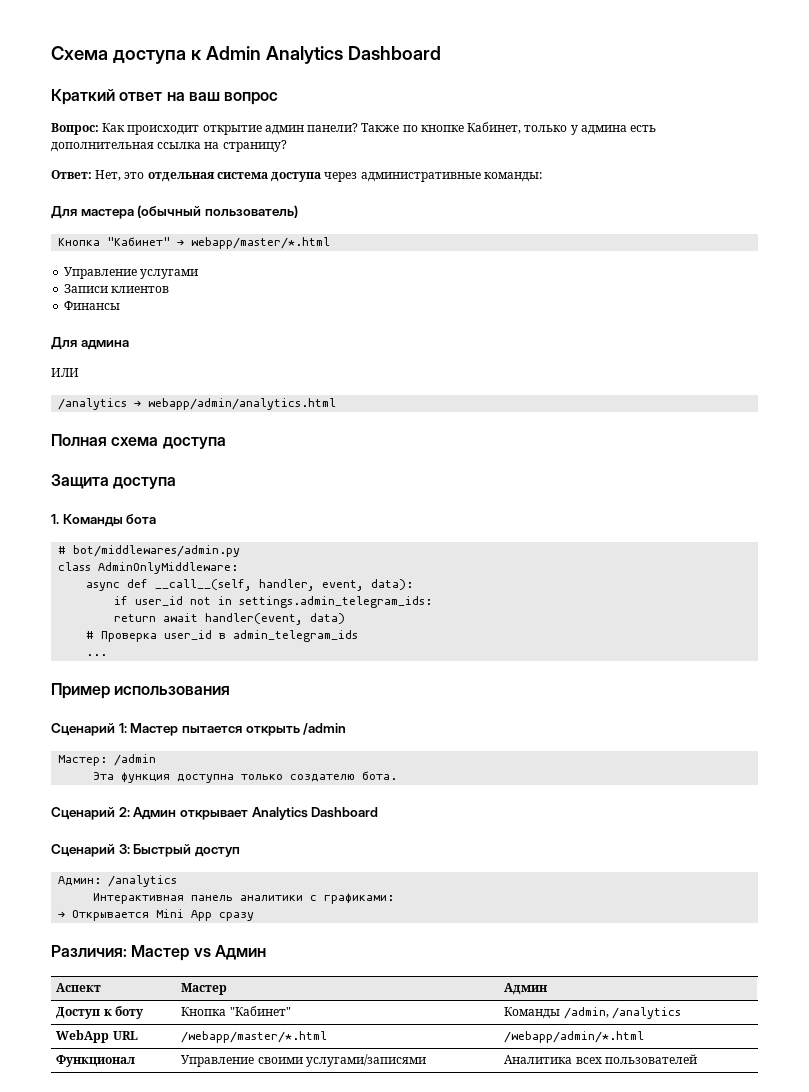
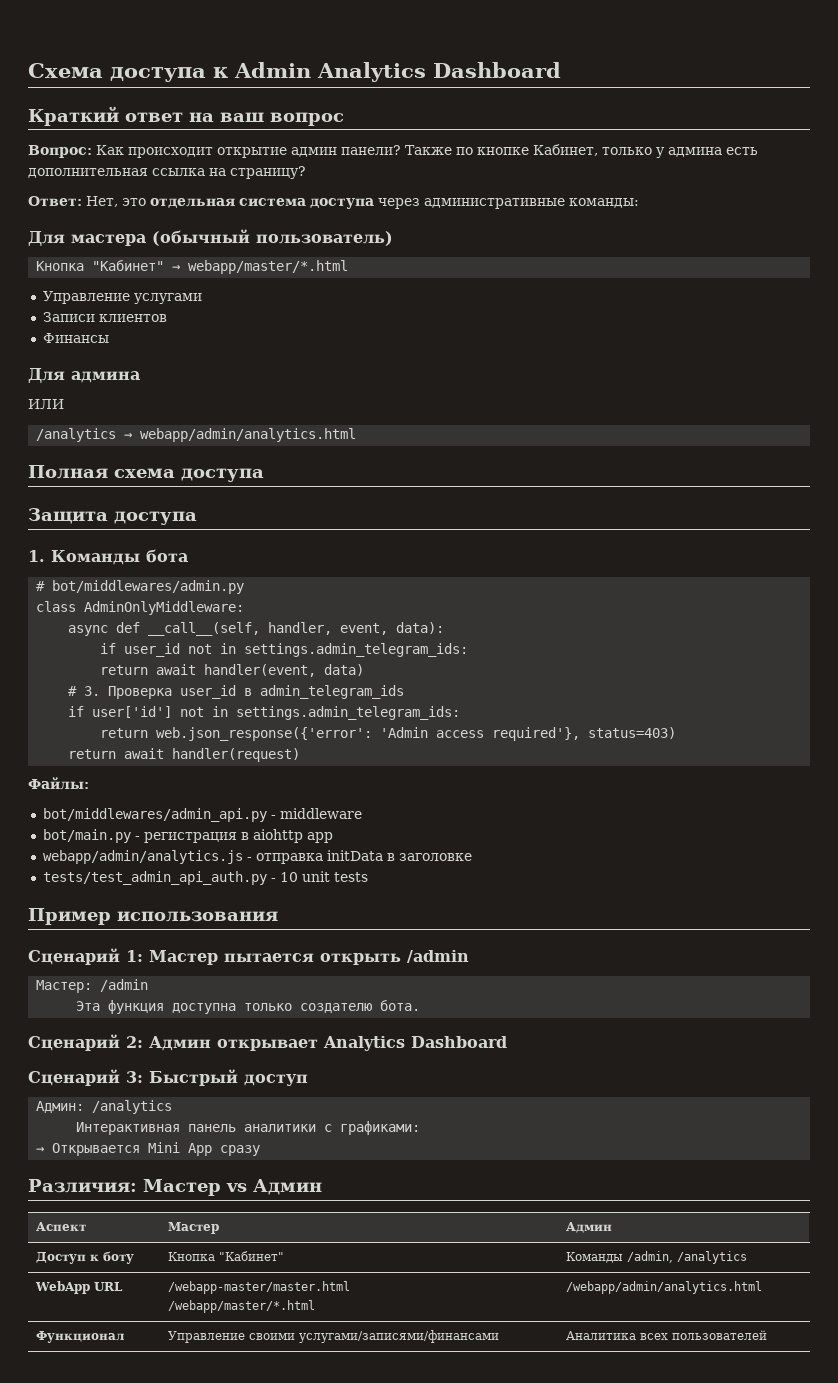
- # Проверка user_id в admin_telegram_ids
+ # 3. Проверка user_id в admin_telegram_ids
- ...
+ if user['id'] not in settings.admin_telegram_ids:
+ return web.json_response({'error': 'Admin access required'}, status=403)
+ return await handler(request)
+ Файлы:
+ bot/middlewares/admin_api.py - middleware
+ bot/main.py - регистрация в aiohttp app
+ webapp/admin/analytics.js - отправка initData в заголовке
+ tests/test_admin_api_auth.py - 10 unit tests
- WebApp URL | /webapp/master/*.html | /webapp/admin/*.html
+ WebApp URL | /webapp-master/master.html
+ /webapp/master/*.html | /webapp/admin/analytics.html
- Функционал | Управление своими услугами/записями | Аналитика всех пользователей
+ Функционал | Управление своими услугами/записями/финансами | Аналитика всех пользователей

**Exercise prompt**
The material above is to be set down exactly, with pictures removed.

**The completed task**
- # Проверка user_id в admin_telegram_ids
+ # 3. Проверка user_id в admin_telegram_ids
- ...
+ if user['id'] not in settings.admin_telegram_ids:
+ return web.json_response({'error': 'Admin access required'}, status=403)
+ return await handler(request)
+ Файлы:
+ bot/middlewares/admin_api.py - middleware
+ bot/main.py - регистрация в aiohttp app
+ webapp/admin/analytics.js - отправка initData в заголовке
+ tests/test_admin_api_auth.py - 10 unit tests
- WebApp URL | /webapp/master/*.html | /webapp/admin/*.html
+ WebApp URL | /webapp-master/master.html
+ /webapp/master/*.html | /webapp/admin/analytics.html
- Функционал | Управление своими услугами/записями | Аналитика всех пользователей
+ Функционал | Управление своими услугами/записями/финансами | Аналитика всех пользователей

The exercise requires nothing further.